→ Goal of the exercise: Beginning with the line that holds "[322,438,423,452] [84,458,402,472] [84,478,215,492]" in the data below, give again every line through the one that holds "(770, 87) none -> [473,98,482,106] 2.", exactly as written.

++++

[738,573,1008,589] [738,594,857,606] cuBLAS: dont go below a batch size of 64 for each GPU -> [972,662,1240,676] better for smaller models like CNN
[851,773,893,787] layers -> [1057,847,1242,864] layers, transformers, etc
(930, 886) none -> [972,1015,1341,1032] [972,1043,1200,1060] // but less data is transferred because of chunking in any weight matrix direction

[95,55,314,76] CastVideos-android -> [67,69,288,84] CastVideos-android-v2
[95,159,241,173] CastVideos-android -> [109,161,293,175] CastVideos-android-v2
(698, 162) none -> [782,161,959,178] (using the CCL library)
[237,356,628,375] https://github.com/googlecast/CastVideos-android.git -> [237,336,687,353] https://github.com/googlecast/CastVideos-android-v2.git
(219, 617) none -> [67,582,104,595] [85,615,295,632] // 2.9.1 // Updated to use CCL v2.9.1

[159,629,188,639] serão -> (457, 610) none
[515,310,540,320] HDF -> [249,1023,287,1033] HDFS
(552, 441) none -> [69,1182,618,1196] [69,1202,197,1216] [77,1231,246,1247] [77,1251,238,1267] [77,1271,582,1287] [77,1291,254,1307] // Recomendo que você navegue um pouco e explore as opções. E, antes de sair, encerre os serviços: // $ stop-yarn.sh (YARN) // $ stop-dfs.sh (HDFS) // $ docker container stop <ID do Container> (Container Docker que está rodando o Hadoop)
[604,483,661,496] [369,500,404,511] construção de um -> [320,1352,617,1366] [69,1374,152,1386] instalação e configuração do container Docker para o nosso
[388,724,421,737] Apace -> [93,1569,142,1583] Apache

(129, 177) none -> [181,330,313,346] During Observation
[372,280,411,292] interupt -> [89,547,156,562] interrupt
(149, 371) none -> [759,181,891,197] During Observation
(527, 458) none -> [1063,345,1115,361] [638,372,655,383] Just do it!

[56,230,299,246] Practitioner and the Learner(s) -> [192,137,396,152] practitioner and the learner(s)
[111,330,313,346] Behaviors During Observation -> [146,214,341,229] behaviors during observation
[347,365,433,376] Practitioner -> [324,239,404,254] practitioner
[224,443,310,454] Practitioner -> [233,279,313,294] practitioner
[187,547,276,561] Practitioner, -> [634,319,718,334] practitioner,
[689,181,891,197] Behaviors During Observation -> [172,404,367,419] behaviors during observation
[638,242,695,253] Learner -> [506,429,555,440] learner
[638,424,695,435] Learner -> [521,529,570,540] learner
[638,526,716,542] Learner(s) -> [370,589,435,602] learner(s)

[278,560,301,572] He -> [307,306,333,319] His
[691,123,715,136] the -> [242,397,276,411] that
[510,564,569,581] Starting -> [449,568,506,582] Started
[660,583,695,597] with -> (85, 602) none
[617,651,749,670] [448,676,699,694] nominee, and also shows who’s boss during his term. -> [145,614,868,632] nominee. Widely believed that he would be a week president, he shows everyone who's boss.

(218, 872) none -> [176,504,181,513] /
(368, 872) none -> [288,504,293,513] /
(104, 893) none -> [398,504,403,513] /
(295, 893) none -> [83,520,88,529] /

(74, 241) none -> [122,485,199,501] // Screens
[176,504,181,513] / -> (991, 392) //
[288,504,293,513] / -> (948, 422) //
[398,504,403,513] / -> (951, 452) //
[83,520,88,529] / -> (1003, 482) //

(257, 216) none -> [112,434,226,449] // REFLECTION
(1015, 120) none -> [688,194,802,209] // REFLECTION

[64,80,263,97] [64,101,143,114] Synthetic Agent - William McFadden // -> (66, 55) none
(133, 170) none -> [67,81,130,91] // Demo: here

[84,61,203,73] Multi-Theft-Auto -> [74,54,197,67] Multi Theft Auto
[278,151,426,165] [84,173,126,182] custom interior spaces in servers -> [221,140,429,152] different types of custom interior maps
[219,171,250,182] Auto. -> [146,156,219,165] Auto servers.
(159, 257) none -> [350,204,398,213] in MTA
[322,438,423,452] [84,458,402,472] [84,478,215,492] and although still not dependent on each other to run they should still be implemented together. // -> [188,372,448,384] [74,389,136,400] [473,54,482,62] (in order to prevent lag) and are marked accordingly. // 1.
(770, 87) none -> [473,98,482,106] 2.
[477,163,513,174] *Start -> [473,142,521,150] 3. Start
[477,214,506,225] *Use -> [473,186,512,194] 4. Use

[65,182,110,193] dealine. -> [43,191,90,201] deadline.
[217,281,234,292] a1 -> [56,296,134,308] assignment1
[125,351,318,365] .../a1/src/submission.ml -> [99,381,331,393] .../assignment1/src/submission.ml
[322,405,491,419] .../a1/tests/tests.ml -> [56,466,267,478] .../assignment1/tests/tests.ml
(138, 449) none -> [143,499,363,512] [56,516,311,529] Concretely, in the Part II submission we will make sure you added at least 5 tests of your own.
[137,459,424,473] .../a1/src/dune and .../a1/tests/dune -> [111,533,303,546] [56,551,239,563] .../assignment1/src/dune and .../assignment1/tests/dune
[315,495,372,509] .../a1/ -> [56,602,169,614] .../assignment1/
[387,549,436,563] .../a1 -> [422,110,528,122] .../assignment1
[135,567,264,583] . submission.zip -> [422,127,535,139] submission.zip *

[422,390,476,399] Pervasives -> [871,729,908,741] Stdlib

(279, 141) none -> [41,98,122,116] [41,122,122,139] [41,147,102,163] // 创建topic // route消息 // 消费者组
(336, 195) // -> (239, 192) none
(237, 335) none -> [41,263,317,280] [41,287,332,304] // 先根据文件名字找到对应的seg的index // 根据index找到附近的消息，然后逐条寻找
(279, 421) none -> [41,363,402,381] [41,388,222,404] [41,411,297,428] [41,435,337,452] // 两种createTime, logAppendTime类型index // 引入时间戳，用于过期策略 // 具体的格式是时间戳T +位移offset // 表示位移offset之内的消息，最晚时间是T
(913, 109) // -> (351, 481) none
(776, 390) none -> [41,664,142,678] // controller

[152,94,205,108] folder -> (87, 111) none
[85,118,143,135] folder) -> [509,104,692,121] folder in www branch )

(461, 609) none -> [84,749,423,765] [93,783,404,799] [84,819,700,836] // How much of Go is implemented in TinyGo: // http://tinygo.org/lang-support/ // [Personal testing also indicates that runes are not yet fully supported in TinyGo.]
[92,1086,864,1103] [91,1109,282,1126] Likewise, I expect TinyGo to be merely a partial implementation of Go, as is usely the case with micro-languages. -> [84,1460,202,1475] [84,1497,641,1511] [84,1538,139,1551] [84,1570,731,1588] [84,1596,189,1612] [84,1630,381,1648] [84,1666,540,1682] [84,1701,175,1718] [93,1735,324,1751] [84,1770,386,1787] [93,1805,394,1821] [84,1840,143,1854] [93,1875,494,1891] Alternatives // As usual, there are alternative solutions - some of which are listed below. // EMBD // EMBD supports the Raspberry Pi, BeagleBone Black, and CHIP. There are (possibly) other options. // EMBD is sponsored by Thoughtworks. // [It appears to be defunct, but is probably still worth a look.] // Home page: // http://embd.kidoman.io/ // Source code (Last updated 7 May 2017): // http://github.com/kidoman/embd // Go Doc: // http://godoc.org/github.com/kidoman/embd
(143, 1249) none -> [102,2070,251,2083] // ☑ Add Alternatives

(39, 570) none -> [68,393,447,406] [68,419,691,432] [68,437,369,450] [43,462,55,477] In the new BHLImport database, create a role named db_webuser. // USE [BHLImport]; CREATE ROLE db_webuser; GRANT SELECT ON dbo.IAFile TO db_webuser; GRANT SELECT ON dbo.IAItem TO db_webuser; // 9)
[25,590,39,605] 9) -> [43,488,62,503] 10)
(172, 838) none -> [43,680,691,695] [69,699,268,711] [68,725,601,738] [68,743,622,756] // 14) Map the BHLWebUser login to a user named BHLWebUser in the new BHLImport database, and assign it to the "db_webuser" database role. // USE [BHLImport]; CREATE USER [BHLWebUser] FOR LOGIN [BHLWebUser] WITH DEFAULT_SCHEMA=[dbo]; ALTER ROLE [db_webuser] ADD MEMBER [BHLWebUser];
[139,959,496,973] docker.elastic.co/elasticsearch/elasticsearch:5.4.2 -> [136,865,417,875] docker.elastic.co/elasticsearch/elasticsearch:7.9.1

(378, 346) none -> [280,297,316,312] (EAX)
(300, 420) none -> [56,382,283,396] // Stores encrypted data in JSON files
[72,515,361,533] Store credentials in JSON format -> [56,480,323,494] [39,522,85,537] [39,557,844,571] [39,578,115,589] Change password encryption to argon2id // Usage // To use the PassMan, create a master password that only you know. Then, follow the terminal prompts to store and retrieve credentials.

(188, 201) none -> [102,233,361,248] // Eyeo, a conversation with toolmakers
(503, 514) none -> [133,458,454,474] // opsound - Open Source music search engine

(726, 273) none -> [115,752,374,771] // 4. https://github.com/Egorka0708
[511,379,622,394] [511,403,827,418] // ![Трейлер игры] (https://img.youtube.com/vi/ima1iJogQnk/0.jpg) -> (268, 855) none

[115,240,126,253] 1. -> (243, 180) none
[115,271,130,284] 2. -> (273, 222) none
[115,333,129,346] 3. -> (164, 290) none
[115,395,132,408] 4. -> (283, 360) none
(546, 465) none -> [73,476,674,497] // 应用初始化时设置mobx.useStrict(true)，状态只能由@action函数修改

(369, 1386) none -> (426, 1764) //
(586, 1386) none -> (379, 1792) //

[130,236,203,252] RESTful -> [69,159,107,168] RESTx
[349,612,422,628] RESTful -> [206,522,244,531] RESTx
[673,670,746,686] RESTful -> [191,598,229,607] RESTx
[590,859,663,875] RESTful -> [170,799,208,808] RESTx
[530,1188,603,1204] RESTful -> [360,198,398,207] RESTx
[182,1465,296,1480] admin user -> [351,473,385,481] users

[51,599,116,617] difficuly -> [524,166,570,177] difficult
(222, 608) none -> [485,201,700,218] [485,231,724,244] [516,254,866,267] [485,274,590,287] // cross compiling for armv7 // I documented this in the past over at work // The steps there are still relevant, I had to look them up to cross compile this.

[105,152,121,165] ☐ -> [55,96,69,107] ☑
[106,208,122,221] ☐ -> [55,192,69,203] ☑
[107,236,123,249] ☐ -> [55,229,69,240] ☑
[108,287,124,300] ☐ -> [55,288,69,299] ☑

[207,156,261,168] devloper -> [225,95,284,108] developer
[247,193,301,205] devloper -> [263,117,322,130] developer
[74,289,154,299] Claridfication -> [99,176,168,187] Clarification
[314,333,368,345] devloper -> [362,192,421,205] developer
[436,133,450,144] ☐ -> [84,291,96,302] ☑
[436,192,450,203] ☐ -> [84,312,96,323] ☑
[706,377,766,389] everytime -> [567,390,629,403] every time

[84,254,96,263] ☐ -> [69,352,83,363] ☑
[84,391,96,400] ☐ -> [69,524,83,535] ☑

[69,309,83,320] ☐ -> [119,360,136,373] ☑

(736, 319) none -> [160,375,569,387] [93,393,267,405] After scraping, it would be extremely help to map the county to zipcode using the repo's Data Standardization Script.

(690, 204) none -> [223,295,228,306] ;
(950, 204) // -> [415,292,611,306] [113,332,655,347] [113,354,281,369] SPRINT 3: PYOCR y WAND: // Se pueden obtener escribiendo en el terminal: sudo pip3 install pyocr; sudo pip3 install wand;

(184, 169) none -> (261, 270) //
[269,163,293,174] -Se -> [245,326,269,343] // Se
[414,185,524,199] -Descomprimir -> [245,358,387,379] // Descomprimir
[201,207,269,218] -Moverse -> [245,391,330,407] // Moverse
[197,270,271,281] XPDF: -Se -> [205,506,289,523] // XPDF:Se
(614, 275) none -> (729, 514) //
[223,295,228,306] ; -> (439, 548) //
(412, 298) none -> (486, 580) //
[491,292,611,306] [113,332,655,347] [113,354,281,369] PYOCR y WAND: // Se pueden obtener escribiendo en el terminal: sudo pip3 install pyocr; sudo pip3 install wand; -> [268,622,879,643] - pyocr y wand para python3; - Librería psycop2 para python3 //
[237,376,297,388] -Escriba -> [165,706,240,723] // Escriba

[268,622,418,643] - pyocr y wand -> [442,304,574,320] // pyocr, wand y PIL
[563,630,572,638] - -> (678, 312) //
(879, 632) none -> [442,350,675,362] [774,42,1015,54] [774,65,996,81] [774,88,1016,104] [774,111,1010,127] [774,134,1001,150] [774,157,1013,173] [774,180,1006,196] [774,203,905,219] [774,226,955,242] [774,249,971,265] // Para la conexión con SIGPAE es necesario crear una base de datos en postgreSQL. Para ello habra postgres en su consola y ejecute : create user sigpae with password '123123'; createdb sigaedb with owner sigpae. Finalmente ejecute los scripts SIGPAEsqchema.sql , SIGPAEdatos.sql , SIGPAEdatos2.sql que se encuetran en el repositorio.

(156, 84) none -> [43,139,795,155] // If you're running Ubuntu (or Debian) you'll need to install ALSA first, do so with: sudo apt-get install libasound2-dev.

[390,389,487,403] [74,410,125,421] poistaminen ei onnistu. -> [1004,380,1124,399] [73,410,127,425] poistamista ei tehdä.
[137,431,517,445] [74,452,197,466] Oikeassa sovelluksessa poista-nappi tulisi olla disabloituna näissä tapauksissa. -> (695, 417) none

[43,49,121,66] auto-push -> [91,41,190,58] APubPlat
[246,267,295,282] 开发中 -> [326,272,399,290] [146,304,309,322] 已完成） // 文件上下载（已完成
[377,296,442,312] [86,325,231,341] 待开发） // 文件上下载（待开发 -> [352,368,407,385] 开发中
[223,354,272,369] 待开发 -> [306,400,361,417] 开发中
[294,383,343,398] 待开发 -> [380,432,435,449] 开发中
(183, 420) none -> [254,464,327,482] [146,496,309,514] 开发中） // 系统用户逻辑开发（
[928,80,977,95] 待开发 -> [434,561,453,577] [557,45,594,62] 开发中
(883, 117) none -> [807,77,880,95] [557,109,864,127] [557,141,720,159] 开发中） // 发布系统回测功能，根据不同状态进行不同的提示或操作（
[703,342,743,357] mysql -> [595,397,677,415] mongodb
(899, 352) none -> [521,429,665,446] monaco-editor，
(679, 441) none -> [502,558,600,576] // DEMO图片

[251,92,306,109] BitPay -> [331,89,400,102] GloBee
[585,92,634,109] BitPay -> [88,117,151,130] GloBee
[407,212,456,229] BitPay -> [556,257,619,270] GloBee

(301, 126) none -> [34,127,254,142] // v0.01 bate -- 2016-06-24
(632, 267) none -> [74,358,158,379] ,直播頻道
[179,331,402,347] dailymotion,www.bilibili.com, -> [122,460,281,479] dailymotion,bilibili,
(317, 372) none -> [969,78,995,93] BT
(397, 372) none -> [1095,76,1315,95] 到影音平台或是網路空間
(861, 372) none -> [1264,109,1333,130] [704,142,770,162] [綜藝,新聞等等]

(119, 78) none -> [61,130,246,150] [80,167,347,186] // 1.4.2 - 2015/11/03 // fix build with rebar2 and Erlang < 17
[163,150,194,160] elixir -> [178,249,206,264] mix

++++

→ Solution below:
[322,438,423,452] [84,458,402,472] [84,478,215,492] and although still not dependent on each other to run they should still be implemented together. // -> [188,372,448,384] [74,389,136,400] [473,54,482,62] (in order to prevent lag) and are marked accordingly. // 1.
(770, 87) none -> [473,98,482,106] 2.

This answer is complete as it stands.